Abstract
Background
Atrial fibrillation (AF) frequently complicates hypertrophic cardiomyopathy (HCM), and anticoagulation significantly decreases the risk of stroke in this population. To date, no randomized controlled trials (RCTs) have compared direct oral anticoagulants (DOACs) and vitamin K antagonists (VKAs). The present study aimed to systematically compare the two anticoagulation strategies in terms of effectiveness and safety.
Method
We performed a systematic literature search and meta-analysis in the PubMed, MEDLINE, and EMBASE databases for studies reporting all-cause mortality, major bleeding, or thromboembolic events (TEs). Since no RCTs were available, we included observational studies only. The overall hazard ratio (HR) and 95% confidence interval (CI) for each analyzed parameter were pooled using a random-effects model.
Results
Five observational studies including 6919 patients were eligible for inclusion.

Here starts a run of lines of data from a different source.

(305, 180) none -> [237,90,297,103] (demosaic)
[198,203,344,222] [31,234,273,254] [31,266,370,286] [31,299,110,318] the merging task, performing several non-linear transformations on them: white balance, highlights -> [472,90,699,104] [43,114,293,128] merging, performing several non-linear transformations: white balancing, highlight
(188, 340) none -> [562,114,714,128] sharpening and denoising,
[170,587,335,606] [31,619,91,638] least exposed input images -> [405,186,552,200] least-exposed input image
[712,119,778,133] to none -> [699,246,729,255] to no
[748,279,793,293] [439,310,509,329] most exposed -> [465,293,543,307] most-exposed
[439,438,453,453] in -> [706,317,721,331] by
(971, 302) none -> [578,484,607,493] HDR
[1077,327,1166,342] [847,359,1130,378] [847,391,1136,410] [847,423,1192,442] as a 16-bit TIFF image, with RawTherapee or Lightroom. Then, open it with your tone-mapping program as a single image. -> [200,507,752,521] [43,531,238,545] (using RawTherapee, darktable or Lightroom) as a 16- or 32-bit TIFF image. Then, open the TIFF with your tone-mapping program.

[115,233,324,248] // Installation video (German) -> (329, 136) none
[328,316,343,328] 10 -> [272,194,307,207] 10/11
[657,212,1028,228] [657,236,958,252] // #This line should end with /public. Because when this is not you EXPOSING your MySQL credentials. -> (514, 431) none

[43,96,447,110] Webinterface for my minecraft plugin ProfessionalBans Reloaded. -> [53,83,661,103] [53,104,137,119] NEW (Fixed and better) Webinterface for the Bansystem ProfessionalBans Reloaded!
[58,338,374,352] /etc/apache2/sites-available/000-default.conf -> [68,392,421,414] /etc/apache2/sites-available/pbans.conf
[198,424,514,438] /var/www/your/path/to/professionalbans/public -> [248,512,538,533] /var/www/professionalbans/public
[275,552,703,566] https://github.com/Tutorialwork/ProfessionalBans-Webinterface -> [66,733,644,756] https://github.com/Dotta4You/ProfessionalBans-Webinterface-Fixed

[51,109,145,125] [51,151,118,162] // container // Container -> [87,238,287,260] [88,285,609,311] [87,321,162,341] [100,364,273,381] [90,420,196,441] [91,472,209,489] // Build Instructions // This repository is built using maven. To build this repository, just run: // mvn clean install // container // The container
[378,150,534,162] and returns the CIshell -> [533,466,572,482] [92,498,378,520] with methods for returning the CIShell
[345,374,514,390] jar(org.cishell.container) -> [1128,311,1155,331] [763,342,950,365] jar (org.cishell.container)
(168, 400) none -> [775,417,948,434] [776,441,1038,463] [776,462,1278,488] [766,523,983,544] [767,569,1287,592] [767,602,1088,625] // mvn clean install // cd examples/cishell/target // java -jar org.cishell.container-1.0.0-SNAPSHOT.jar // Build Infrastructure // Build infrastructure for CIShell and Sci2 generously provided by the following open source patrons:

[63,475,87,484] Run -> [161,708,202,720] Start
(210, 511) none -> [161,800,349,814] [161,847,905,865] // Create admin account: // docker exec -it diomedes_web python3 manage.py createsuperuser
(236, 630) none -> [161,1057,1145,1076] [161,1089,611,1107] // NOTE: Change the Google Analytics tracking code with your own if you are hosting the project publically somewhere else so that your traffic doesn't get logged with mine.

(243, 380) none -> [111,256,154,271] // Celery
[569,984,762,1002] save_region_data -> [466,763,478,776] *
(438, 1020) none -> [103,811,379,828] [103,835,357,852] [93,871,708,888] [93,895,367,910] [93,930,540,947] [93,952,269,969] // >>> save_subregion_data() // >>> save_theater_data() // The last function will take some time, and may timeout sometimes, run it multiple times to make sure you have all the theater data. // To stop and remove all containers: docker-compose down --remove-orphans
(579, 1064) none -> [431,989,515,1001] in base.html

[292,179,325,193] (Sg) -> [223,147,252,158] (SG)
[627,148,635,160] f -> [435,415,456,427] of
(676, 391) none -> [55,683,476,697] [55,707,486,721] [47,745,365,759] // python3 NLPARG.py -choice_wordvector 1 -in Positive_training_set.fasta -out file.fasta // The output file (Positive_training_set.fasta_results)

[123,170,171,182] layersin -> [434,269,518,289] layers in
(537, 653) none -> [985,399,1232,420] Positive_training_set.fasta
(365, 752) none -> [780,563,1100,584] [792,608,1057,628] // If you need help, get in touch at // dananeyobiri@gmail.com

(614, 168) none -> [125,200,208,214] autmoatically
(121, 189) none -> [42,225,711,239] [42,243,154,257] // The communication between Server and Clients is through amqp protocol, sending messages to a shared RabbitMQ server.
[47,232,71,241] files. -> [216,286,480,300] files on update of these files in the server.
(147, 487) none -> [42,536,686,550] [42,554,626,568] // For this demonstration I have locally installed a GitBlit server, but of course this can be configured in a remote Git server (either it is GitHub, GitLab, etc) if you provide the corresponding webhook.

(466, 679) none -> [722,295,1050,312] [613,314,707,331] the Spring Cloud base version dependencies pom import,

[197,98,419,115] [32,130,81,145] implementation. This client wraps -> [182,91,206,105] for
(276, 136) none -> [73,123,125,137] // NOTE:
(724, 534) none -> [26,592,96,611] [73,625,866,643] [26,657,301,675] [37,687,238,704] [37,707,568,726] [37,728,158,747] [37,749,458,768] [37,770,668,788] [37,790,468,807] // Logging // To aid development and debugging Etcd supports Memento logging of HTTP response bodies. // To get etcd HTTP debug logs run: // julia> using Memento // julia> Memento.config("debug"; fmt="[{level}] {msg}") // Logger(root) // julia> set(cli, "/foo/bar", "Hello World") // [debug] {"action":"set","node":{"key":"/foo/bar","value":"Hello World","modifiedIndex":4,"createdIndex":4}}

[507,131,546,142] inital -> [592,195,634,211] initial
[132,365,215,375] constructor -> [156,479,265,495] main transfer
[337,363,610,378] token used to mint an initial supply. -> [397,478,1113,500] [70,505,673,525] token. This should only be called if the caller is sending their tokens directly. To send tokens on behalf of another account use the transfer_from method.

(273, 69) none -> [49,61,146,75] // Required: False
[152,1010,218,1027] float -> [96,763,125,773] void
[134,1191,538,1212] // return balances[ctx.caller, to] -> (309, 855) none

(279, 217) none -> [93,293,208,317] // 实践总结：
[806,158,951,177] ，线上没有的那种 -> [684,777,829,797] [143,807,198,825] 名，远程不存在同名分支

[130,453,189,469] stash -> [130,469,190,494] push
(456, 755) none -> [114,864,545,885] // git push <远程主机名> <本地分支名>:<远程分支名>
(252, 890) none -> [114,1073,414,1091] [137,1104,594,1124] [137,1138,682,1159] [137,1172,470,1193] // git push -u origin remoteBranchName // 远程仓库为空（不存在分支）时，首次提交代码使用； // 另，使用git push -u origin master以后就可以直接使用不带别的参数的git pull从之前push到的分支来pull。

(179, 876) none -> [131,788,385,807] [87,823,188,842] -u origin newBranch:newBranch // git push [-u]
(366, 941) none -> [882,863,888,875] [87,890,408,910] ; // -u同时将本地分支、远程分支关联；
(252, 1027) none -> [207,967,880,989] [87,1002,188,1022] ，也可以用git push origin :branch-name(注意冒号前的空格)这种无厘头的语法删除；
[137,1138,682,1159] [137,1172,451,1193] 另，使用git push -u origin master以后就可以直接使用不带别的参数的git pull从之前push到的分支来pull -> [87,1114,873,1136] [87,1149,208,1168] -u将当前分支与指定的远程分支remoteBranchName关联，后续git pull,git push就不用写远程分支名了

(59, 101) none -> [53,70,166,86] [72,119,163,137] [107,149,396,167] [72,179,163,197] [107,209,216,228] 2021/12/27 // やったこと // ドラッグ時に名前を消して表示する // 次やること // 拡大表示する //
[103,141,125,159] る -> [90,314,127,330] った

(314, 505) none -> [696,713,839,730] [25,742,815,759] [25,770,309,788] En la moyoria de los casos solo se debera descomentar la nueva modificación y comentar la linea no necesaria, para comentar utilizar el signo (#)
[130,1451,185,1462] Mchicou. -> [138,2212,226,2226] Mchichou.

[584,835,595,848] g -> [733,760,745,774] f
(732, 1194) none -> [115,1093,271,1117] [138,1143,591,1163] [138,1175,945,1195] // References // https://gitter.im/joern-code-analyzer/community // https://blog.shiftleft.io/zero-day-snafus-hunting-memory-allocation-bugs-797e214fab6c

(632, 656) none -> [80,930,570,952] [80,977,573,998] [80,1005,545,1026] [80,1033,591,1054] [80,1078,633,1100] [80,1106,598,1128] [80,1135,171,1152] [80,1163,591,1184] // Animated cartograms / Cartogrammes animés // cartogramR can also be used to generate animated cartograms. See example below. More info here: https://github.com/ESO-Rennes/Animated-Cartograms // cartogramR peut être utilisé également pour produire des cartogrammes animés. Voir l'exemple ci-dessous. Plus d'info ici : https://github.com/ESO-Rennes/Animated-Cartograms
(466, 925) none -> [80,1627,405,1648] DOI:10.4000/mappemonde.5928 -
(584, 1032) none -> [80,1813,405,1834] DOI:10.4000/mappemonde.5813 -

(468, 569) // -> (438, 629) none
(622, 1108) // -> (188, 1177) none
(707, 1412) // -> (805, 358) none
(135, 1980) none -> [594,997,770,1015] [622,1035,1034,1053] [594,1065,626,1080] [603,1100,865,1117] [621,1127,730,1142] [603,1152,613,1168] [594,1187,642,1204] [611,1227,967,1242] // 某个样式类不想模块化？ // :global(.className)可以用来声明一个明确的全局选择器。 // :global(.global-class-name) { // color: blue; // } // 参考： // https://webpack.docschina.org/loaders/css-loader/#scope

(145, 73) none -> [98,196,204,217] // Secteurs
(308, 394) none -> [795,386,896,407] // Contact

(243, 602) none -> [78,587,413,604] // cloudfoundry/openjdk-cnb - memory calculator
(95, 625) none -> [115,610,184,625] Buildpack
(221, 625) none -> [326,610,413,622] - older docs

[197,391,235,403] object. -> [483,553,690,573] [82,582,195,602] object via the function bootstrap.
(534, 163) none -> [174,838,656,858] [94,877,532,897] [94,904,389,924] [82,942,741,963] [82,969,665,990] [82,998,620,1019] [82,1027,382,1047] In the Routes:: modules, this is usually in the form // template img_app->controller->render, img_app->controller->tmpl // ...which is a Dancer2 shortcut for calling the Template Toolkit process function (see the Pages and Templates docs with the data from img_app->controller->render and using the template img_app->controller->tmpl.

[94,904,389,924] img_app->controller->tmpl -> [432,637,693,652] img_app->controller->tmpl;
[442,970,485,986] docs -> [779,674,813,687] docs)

Compared with VKAs, DOACs were associated with statistically significant lower rates of all-cause mortality (HR 0.64, 95% CI 0.35–0.54; p < 0.00001), comparable major bleeding events (HR 0.64, 95% CI 0.40–1.03; p = 0.07), and TEs (HR 0.94, 95% CI 0.73–1.22; p = 0.65).
Conclusions
Compared with VKAs, a DOAC-based strategy might represent an effective and safe strategy regarding all-cause mortality, major/life-threatening bleeding complications, and TEs in HCM patients with concomitant AF. However, further prospective studies are necessary to reinforce a DOAC-based anticoagulation strategy in this population.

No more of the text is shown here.